**REQUIRED WORK:** Tally the lines below that contain "Save" and reply with only the tally.

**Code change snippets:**
================================
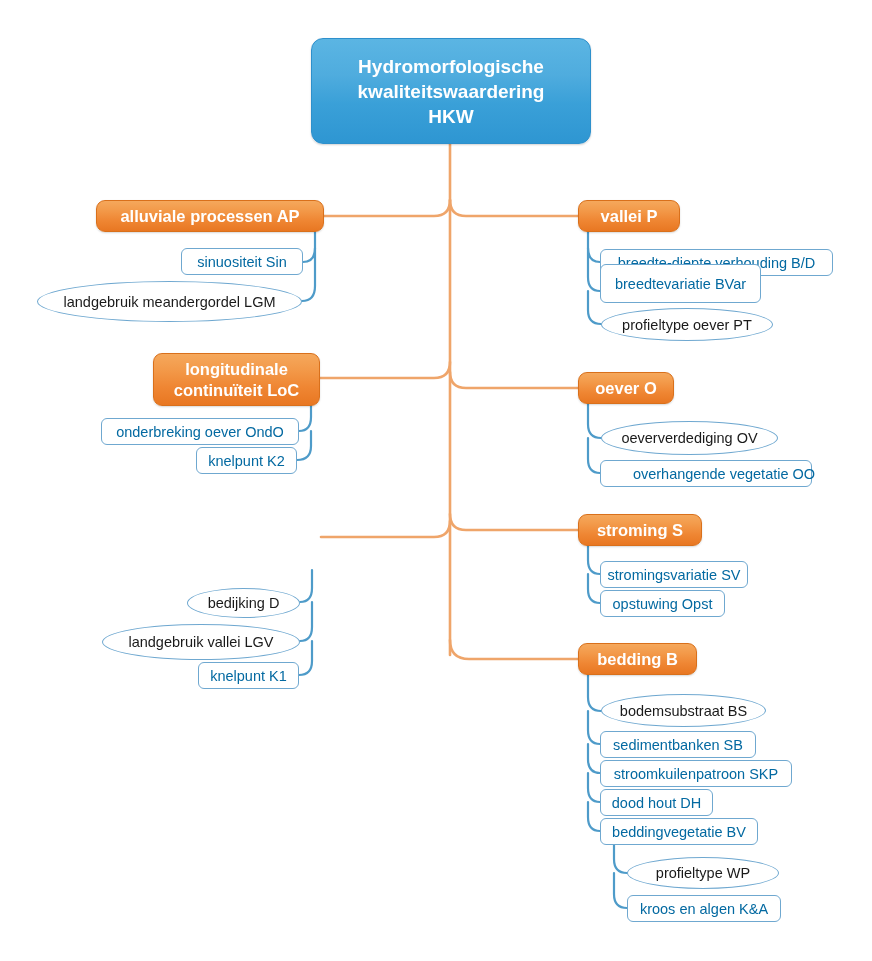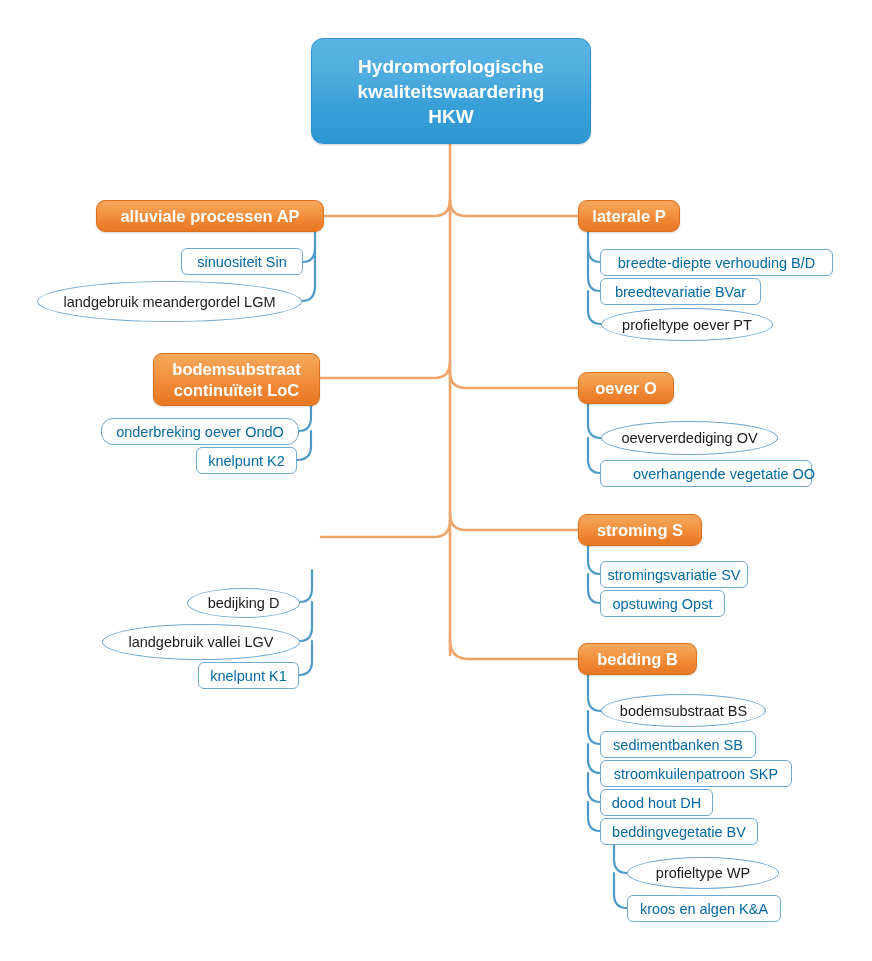--- a/index.html
+++ b/index.html
@@ -175,7 +175,7 @@
   </div>
 
   <div class="node node-branch" style="left:578px; top:200px; width:102px; height:32px;">
-    <span class="label">laterale P</span>
+    <span class="label">vallei P</span>
   </div>
   <div class="node node-rect" style="left:600px; top:249px; width:233px; height:27px;">
     <span class="label">breedte-diepte verhouding B/D</span>

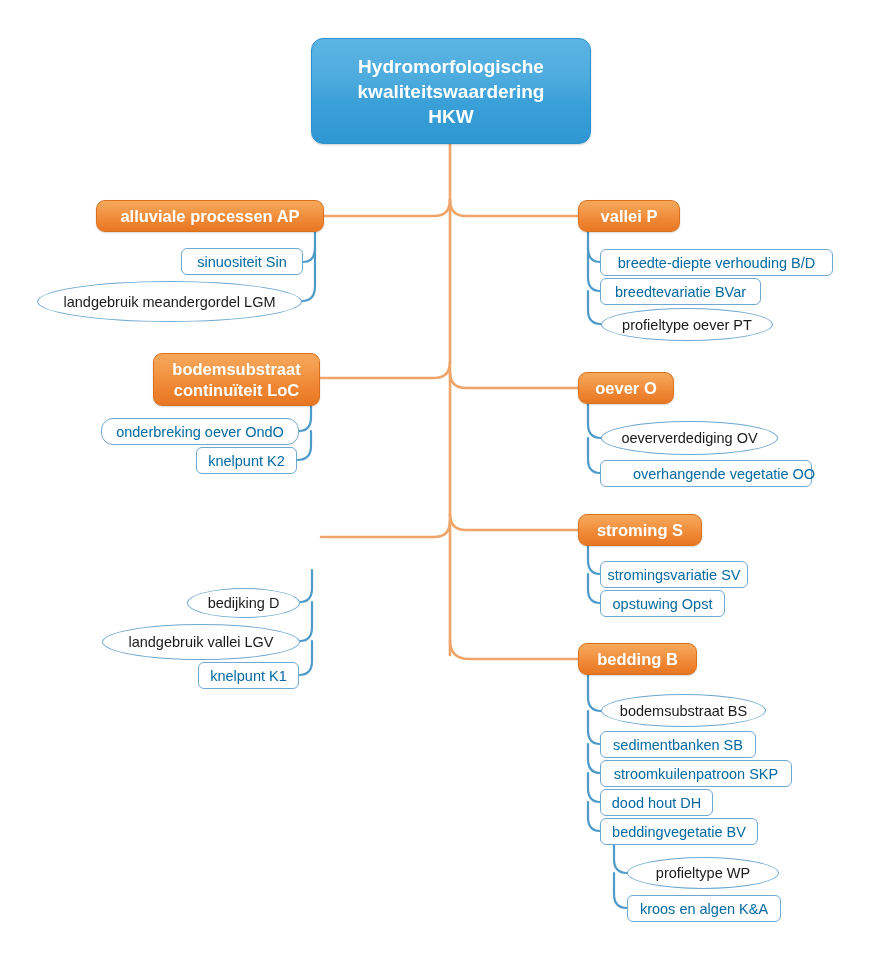--- a/index.html
+++ b/index.html
@@ -180,7 +180,7 @@
   <div class="node node-rect" style="left:600px; top:249px; width:233px; height:27px;">
     <span class="label">breedte-diepte verhouding B/D</span>
   </div>
-  <div class="node node-rect" style="left:600px; top:278px; width:161px; height:27px;">
+  <div class="node node-rect" style="left:600px; top:264px; width:161px; height:39px;">
     <span class="label">breedtevariatie BVar</span>
   </div>
   <div class="node node-ellipse" style="left:601px; top:308px; width:172px; height:33px;">

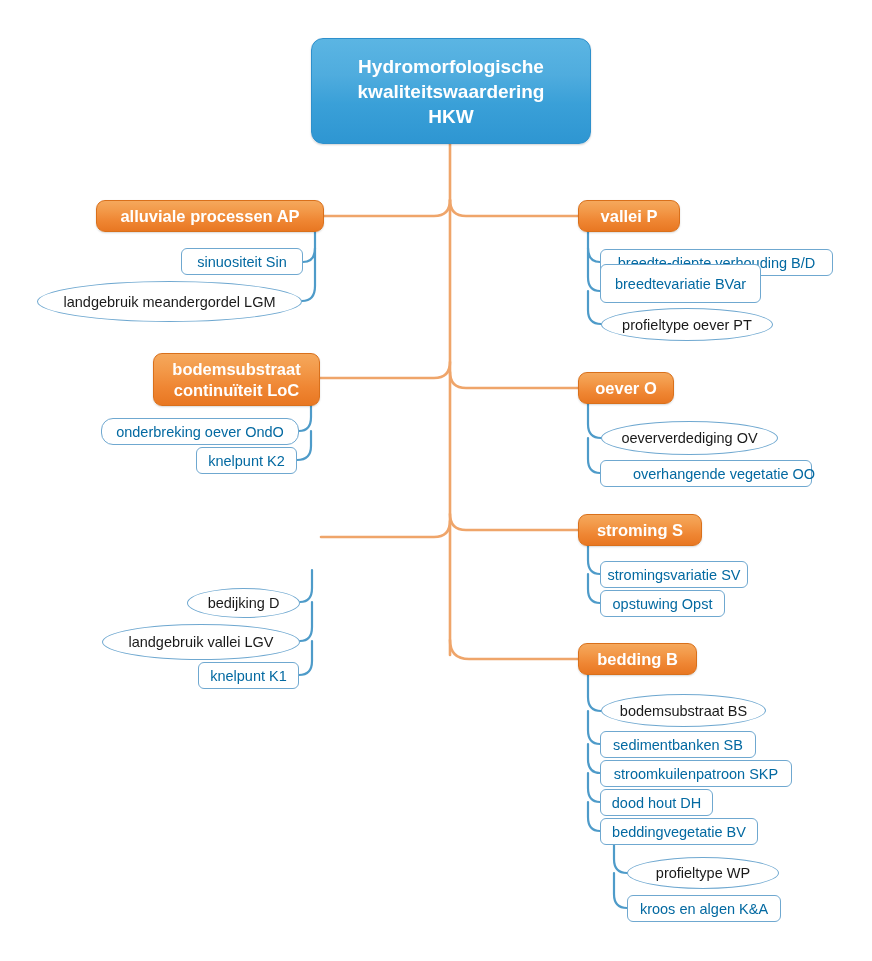--- a/index.html
+++ b/index.html
@@ -153,7 +153,7 @@
 
   <div class="node node-branch" style="left:153px; top:353px; width:167px; height:53px;">
     <div class="label">
-      <span>bodemsubstraat</span><br>
+      <span>longitudinale</span><br>
       <span>continuïteit LoC</span>
     </div>
   </div>

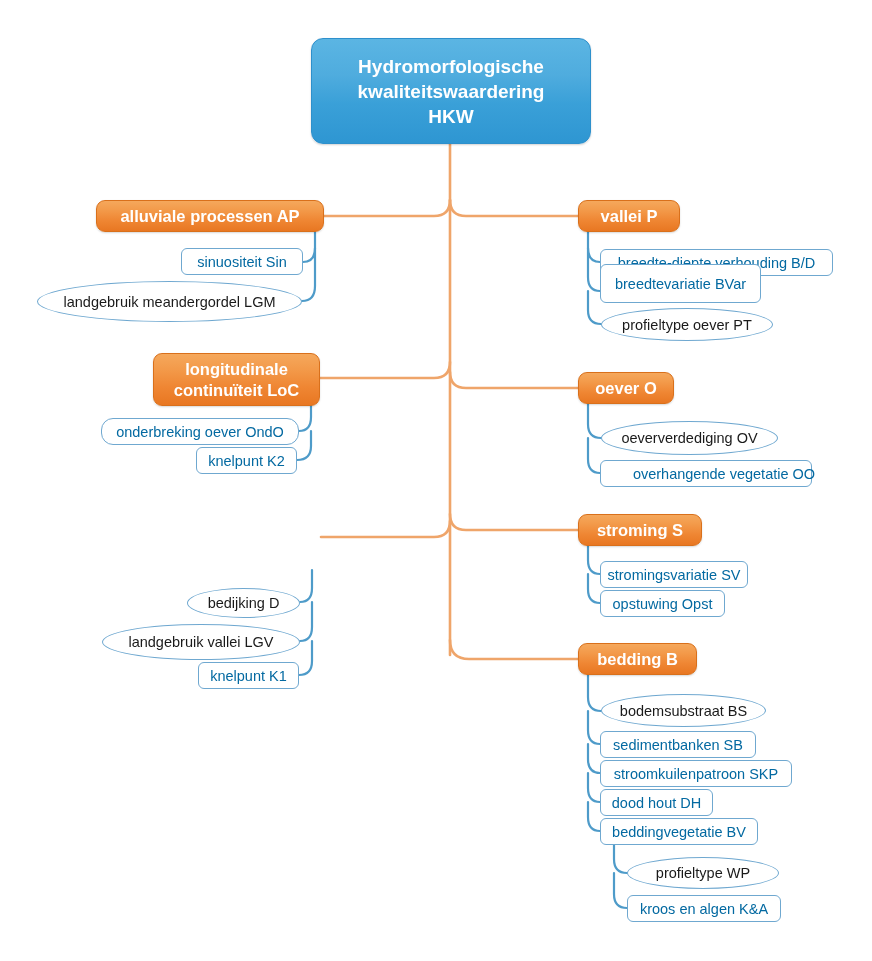--- a/index.html
+++ b/index.html
@@ -157,7 +157,7 @@
       <span>continuïteit LoC</span>
     </div>
   </div>
-  <div class="node node-rect" style="left:101px; top:418px; width:198px; height:27px;border-radius:12px;">
+  <div class="node node-rect" style="left:101px; top:418px; width:198px; height:27px;">
     <span class="label">onderbreking oever OndO</span>
   </div>
   <div class="node node-rect" style="left:196px; top:447px; width:101px; height:27px;">

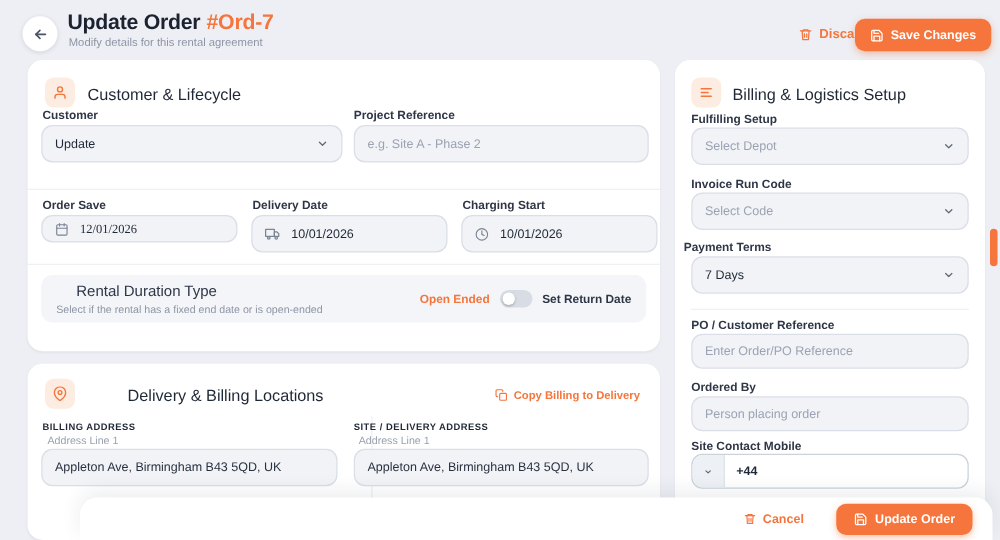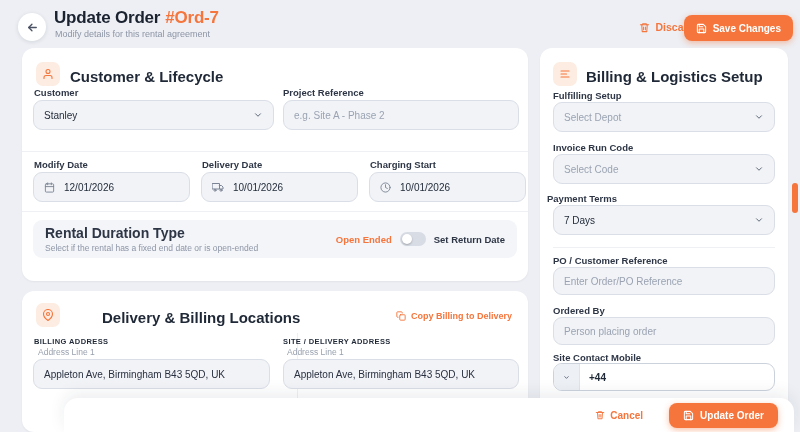--- a/index.html
+++ b/index.html
@@ -33,7 +33,7 @@
     box-shadow:0 1px 2px rgba(16,24,40,.05); }
   .sec-icon { position:absolute; width:24px; height:24px; border-radius:7px; background:#fcece1;
     color:#f5753c; display:flex; align-items:center; justify-content:center; }
-  .sec-title { position:absolute; font-size:15px; font-weight:700; color:#1f2836; }
+  .sec-title { position:absolute; font-size:13px; font-weight:400; color:#1f2836; }
   .lbl { position:absolute; font-size:9.5px; font-weight:700; color:#2e3646; }
   .hline { position:absolute; left:0; right:0; height:1px; background:#eef0f4; }
   .vline { position:absolute; width:1px; background:#eef0f4; }

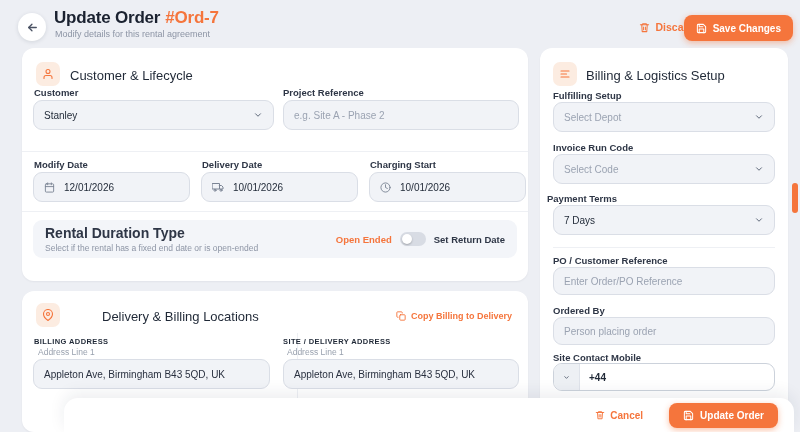--- a/index.html
+++ b/index.html
@@ -134,7 +134,7 @@
 
   <div class="lbl" style="left:12px; top:39px;">Customer</div>
   <div class="selectbox" style="left:11px; top:52px; width:241px; height:30px;">
-    <span>Stanley</span>
+    <span>Update</span>
     <span class="chev">
       <svg width="10" height="10" viewBox="0 0 24 24" fill="none" stroke="currentColor" stroke-width="2.4" stroke-linecap="round" stroke-linejoin="round">
           <path d="M6 9l6 6 6-6"></path>

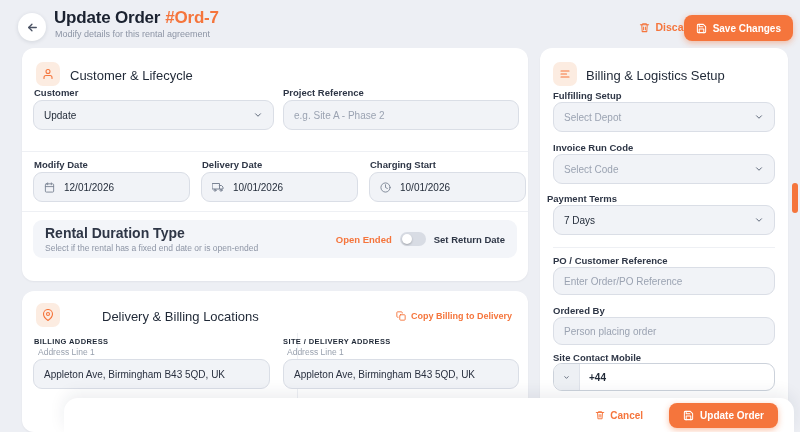--- a/index.html
+++ b/index.html
@@ -147,7 +147,7 @@
 
   <div class="hline" style="top:103px;"></div>
 
-  <div class="lbl" style="left:12px; top:111px;">Modify Date</div>
+  <div class="lbl" style="left:12px; top:111px;">Order Save</div>
   <div class="datebox" style="left:11px; top:124px; width:157px; height:30px;">
     <span class="dicon">
       <svg width="11" height="11" viewBox="0 0 24 24" fill="none" stroke="currentColor" stroke-width="2" stroke-linecap="round" stroke-linejoin="round">

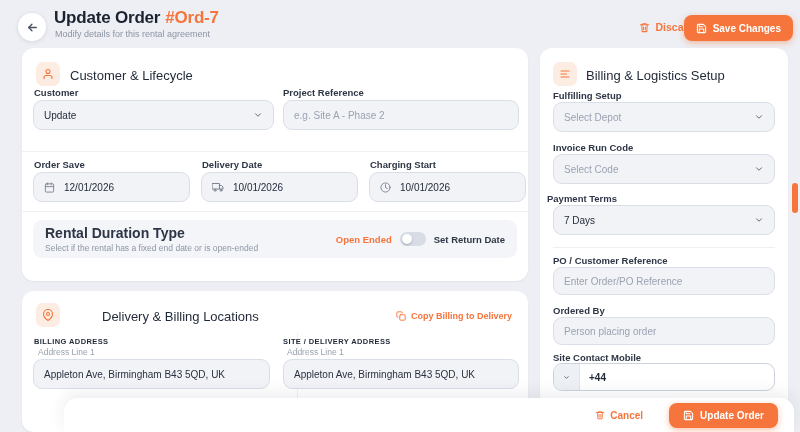--- a/index.html
+++ b/index.html
@@ -148,7 +148,7 @@
   <div class="hline" style="top:103px;"></div>
 
   <div class="lbl" style="left:12px; top:111px;">Order Save</div>
-  <div class="datebox" style="left:11px; top:124px; width:157px; height:30px;">
+  <div class="datebox" style="left:11px; top:124px; width:157px; height:22px;font-family:Liberation Serif, serif;">
     <span class="dicon">
       <svg width="11" height="11" viewBox="0 0 24 24" fill="none" stroke="currentColor" stroke-width="2" stroke-linecap="round" stroke-linejoin="round">
           <rect x="3" y="4" width="18" height="18" rx="2"></rect>

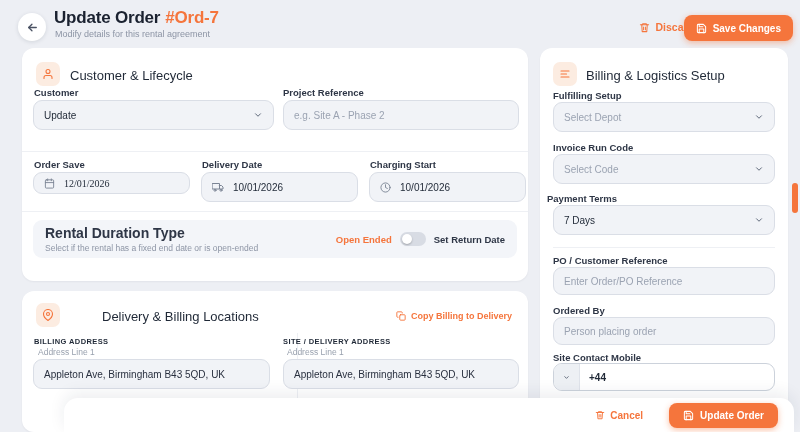--- a/index.html
+++ b/index.html
@@ -51,7 +51,7 @@
 
   .duration { position:absolute; left:11px; top:172px; width:484px; height:38px; background:#f3f5f9;
     border-radius:9px; display:flex; align-items:center; padding:0 12px; }
-  .dur-title { font-size:14px; font-weight:700; color:#2e3646; }
+  .dur-title { font-size:12px; font-weight:400; color:#2e3646;margin-left:16px; }
   .dur-desc { font-size:8.5px; color:#8d95a5; margin-top:2px; }
   .dur-right { margin-left:auto; display:flex; align-items:center; gap:8px; }
   .open-ended { color:#f5753c; font-size:9.5px; font-weight:700; }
================================
**COMPLETED EXERCISE:** 2